James and John are with Jesus in the glory of the mountaintop,
Jesus’ Transfiguration,
James and John are in the Garden where Jesus weeps in anguish
before he is betrayed.

In reality, the two disciples most eager to share in Jesus’ glory,
who claim they can indeed drink the same cup as their Lord,
these two will flee with all the others when Jesus is arrested.

In reality, at his right and his left hands on the cross
will be two criminals.

The reaction of the other disciples in our gospel today, too,
is a very human one.  They are angry,
and angry beyond exasperation at the sheer gumption of the approach,
… afraid that they might themselves lose something
if the brothers’ request is granted.
Out of this situation, Jesus teaches something
about his ministry and about ours;  about his kingship
and about the way that those who would be his disciples need to follow.
“Whoever”, Jesus says, “would be great among you, must be your servant.”

This is a teaching at odds with our age.
It goes against everything that society, business and politics seems to tell us.
Those who have power in this world are not by right great in the eyes of God.
True greatness is measured in terms of our service.
Not just to the Church, but to the people we meet every day.
To those we do not want to be with, let alone serve.

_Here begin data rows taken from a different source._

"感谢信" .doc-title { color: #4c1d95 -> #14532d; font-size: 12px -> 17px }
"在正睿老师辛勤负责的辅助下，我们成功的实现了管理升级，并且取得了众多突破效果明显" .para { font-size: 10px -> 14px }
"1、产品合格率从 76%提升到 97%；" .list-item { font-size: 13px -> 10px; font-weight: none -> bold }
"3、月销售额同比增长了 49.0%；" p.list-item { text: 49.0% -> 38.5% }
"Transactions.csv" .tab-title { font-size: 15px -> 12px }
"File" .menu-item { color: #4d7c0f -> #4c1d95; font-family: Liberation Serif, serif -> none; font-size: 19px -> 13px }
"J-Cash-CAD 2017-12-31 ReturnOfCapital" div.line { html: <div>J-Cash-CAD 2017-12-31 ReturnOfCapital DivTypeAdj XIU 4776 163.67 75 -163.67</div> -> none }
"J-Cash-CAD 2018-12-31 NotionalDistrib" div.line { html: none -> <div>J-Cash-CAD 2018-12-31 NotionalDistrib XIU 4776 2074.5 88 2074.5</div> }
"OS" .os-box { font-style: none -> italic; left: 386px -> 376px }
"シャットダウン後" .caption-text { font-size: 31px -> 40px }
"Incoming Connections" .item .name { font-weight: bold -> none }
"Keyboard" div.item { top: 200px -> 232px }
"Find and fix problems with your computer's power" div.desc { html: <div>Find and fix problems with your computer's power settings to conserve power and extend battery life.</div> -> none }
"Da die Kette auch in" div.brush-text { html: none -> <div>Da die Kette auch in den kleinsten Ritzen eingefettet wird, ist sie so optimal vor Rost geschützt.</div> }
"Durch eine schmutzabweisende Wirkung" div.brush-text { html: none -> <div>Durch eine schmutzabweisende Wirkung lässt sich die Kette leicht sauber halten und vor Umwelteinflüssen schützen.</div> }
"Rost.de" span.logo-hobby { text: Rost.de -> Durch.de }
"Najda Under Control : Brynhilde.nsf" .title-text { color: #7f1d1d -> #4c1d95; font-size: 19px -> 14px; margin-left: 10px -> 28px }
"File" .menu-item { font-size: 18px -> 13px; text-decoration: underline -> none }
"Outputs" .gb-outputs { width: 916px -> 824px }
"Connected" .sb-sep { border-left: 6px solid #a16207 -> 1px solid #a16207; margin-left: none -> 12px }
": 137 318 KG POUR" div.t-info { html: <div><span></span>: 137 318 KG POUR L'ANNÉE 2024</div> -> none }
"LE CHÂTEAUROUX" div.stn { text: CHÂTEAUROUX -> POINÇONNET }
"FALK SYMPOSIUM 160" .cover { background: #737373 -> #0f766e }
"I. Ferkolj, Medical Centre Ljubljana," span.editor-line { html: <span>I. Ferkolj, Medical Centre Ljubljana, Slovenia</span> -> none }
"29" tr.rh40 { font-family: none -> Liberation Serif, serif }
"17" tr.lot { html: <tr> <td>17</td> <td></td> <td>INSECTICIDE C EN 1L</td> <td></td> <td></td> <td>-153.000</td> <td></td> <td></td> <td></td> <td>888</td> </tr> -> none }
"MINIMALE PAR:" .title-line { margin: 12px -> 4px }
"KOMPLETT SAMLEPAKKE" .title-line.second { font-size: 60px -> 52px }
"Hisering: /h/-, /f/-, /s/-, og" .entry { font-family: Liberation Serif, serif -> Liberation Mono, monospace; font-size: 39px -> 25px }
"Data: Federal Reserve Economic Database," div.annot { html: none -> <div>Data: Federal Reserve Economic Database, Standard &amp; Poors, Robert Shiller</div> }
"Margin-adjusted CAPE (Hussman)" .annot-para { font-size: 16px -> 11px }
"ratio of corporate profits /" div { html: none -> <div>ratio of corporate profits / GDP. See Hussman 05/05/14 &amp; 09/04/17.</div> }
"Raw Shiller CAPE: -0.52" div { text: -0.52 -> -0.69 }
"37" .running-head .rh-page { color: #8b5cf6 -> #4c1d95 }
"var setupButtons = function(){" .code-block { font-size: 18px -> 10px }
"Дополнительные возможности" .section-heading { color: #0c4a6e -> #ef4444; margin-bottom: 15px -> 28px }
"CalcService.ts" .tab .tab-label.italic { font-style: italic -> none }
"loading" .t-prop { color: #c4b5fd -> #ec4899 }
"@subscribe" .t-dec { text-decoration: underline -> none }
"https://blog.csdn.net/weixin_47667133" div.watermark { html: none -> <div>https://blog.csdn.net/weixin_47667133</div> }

This Social Services Sunday we hold this central teaching
and we affirm it.
And we note the cost inherent in the call to discipleship,
which is a call to justice and costly witness:
for James and John, witness to the gospel meant martyrdom.
Suffering and service beyond any sense of themselves, or at least their selfishness.

This is at the heart of our calling.
To be a servant means to be at the disposal of others,
to not put a price on our time or our attention,
to be responsive to the needs of those around us.
To give and not to count the cost.
To try to help meet the real needs of those that God gives to us to minister to:
needs that are spiritual, needs that are physical, needs that are for justice.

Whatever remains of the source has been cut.